I’d say that philanthropy is somewhere in this stage when it comes to evidence based grantmaking. The downside of this conclusion is that it means our field is decades behind the medical field when it comes to using evidence in our decision making. On the other hand, it means that even in a field where today the idea of basing decisions on evidence is widely accepted and expected, it has been only 20 years that the term has been in use and only 40 years that the idea has even been a mainstream topic.

Importantly, the medical community has realized that while evidence-based decision making is critical, it does not suggest that removing the human doctor from the equation is the end game. Evidence-based decision making does not mean turning to spreadsheets and statistics, but instead allows doctors to draw on a deep evidence base when making case by case decisions.

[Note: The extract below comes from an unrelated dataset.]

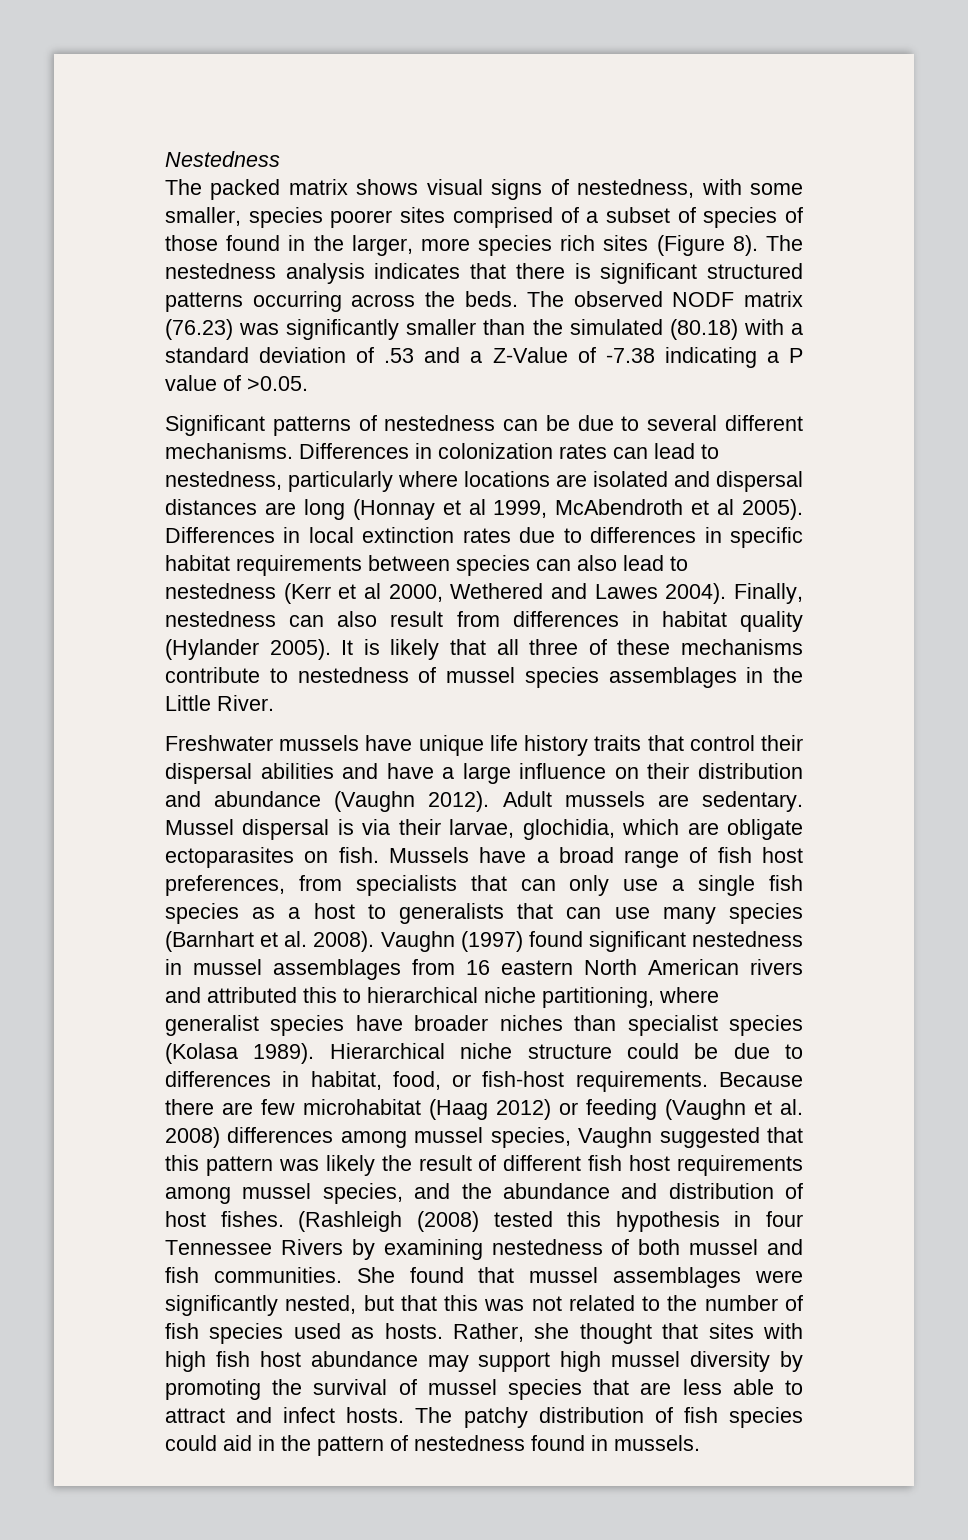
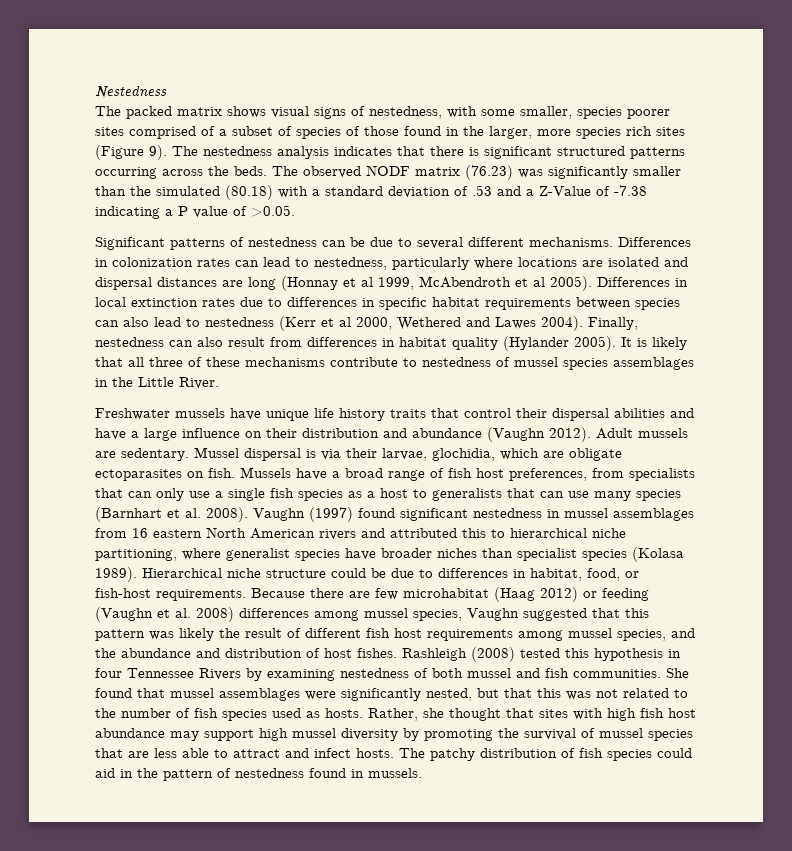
- The packed matrix shows visual signs of nestedness, with some smaller, species poorer sites comprised of a subset of species of those found in the larger, more species rich sites (Figure 8).
+ The packed matrix shows visual signs of nestedness, with some smaller, species poorer sites comprised of a subset of species of those found in the larger, more species rich sites (Figure 9).
- (Rashleigh (2008) tested this hypothesis in four Tennessee Rivers by examining nestedness of both mussel and fish communities.
+ Rashleigh (2008) tested this hypothesis in four Tennessee Rivers by examining nestedness of both mussel and fish communities.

Evidence-based decision making has been a revolution in health care. Yet it is a revolution that has been going on for 40 years and has not yet reached anywhere close to its full potential. A New York Times Magazine article from last year, Making Health Care Better, concludes that increasing evidence-based medicine is the key to fixing health care and profiles a number of clinics who use evidence-based practices that are far ahead of the field as a whole.

We are in the midst of a revolution in philanthropy. While our field might not be practicing the equivalent of doctors bleeding their patients using leaches, philanthropy clearly acts very regularly without any real evidence that our actions will make a difference. However, the rise of evidence-based grantmaking is real. It might take a few decades to play out. But that’s just how real change happens.